Я ушла в чулан – мою новую комнату, – где была только койка и коробка, вмещавшая все мое имущество. Я была так зла, что чуть не плакала. Мне уже тогда следовало знать то, что я поняла позже, – что мы все равно не проголосовали бы за поиски изготовителей того стекла. Родители проголосовали бы против, а дети – так, как проголосовали их родители, и даже внуки последовали бы за родителями своих родителей. Дети самостоятельно не мыслили. Мы делали то, что нам говорили, потому что нас убедили: на самом деле мы недостаточно хорошо понимаем, что к чему, и не можем сами принимать решения. Именно это нам постоянно повторяли – и разве мы могли с этим спорить? Нам полагалось радоваться тому, что мы точно такие же, как родители, а совместная гармоничная деятельность ставилась выше самостоятельного мышления. Мы все еще считались детьми, хотя большинству из нас было от двадцати до тридцати.

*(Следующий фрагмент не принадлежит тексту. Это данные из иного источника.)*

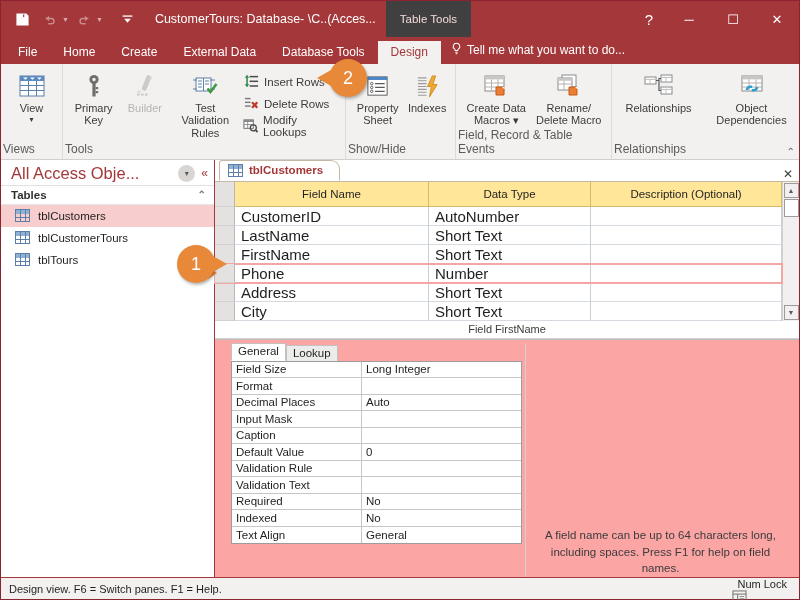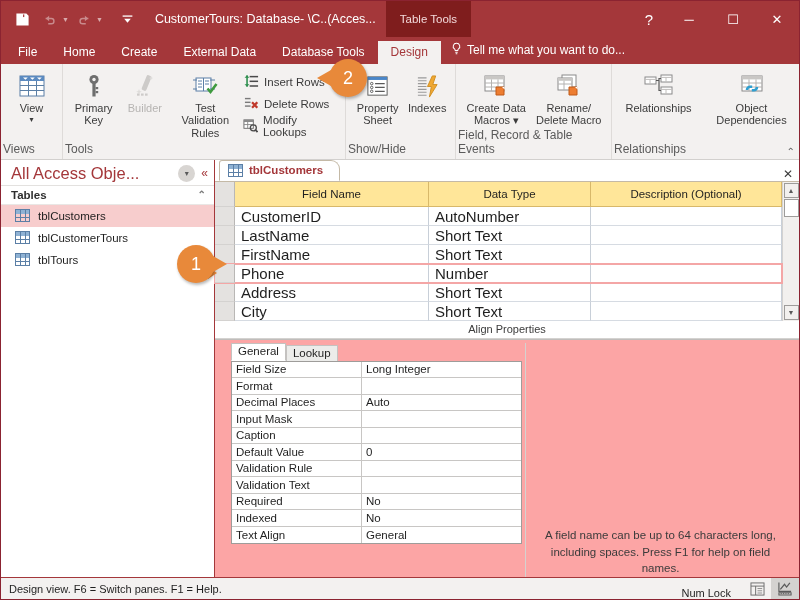--- a/index.html
+++ b/index.html
@@ -35,21 +35,21 @@
   .qat-btn svg { display: block; }
   .caret { font-size: 7px; color: #d9a9ab; margin-left: -3px; }
   .title-text {
     color: #ffffff;
     font-size: 12.5px;
     margin-left: 14px;
     white-space: nowrap;
   }
   .ctx-tab {
     margin-left: 10px;
-    background: #7f1d1d;
+    background: #404040;
     color: #f3d9da;
     font-size: 11.5px;
     padding: 9px 14px 10px 14px;
     align-self: stretch;
     display: flex; align-items: center;
   }
   .win-btns {
     margin-left: auto; display: flex; align-items: stretch; height: 100%;
   }
   .win-btn {
@@ -346,21 +346,21 @@
 
   
   .statusbar {
     height: 22px; flex: 0 0 22px;
     background: #f3f1f0;
     border-top: 1px solid #a4373a;
     display: flex; align-items: center;
     font-size: 11px; color: #1f1f1f;
     padding-left: 8px;
   }
-  .sb-right { margin-left: auto; display: flex; align-items: flex-end; height: 100%; }
+  .sb-right { margin-left: auto; display: flex; align-items: flex-start; height: 100%; flex-direction: column; }
   .numlock { padding: 0 12px; }
   .view-ico {
     width: 28px; height: 100%;
     display: flex; align-items: center; justify-content: center;
   }
   .view-ico.active { background: #d4d2d0; }
 
   
   .callout {
     position: absolute;
@@ -736,21 +736,21 @@
         </div>
 
         <div class="grid-vscroll">
           <div class="sb-arrow">▲</div>
           <div class="sb-thumb"></div>
           <div class="sb-track"></div>
           <div class="sb-arrow">▼</div>
         </div>
       </div>
 
-      <div class="fieldprops-label">Align Properties</div>
+      <div class="fieldprops-label">Field FirstName</div>
 
       <div class="props">
         <div class="props-left">
           <div class="ptabs">
             <div class="ptab active">General</div>
             <div class="ptab">Lookup</div>
           </div>
           <div class="ptable">
             <div class="prow">
               <div class="pname">Field Size</div>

А что будет, когда все родители умрут?

Октаво подошел поговорить со мной на следующий день, когда я работала в углу площади рядом со Снеговиком – большой старой снежной лианой. Я плела корзину для сбора речных личинок: широкую открытую корзину с мягко закрепленными боковыми прутьями. Ей полагалось быть мягкой и гибкой, потому что личинки легко лопаются. Я думала про собрание, которое нам следовало бы созвать. Почему Веру не интересует нечто столь значимое, как соседство с другим разумным видом, и ей так важна такая мелочь, как кто будет спать на восходной стороне дома?

Работая, я слышала ее смех. Она сидела с еще несколькими родителями в дальней части площади, они чистили трилобитов, что было вонючим занятием, и потому они устроились как можно дальше от домов и обеденного места. Слов я не слышала, только смех. Она всегда усердно трудилась, и родителям и кое-кому из детей нравилось ее руководство, и мне по-прежнему хотелось хорошо к ней относиться, но мне не давали покоя сомнения.

Тяжело дыша, Октаво устроился на скамье. Я вытащила немного мотков кои и закрепила ребра сначала с одной стороны кольца, а потом с другой. У Октаво была непереносимость некоторых грибных спор, так что ему уже три раза выращивали новые легкие, но с каждым разом они работали все хуже. Та же проблема убивала и моего отца, Мерла, но стая наземных орлов добралась до него первой. Наши охотники потом выследили эту стаю – последнюю, которая нас донимала, – и мы украсили папину могилу букетом шипастых орлиных перьев.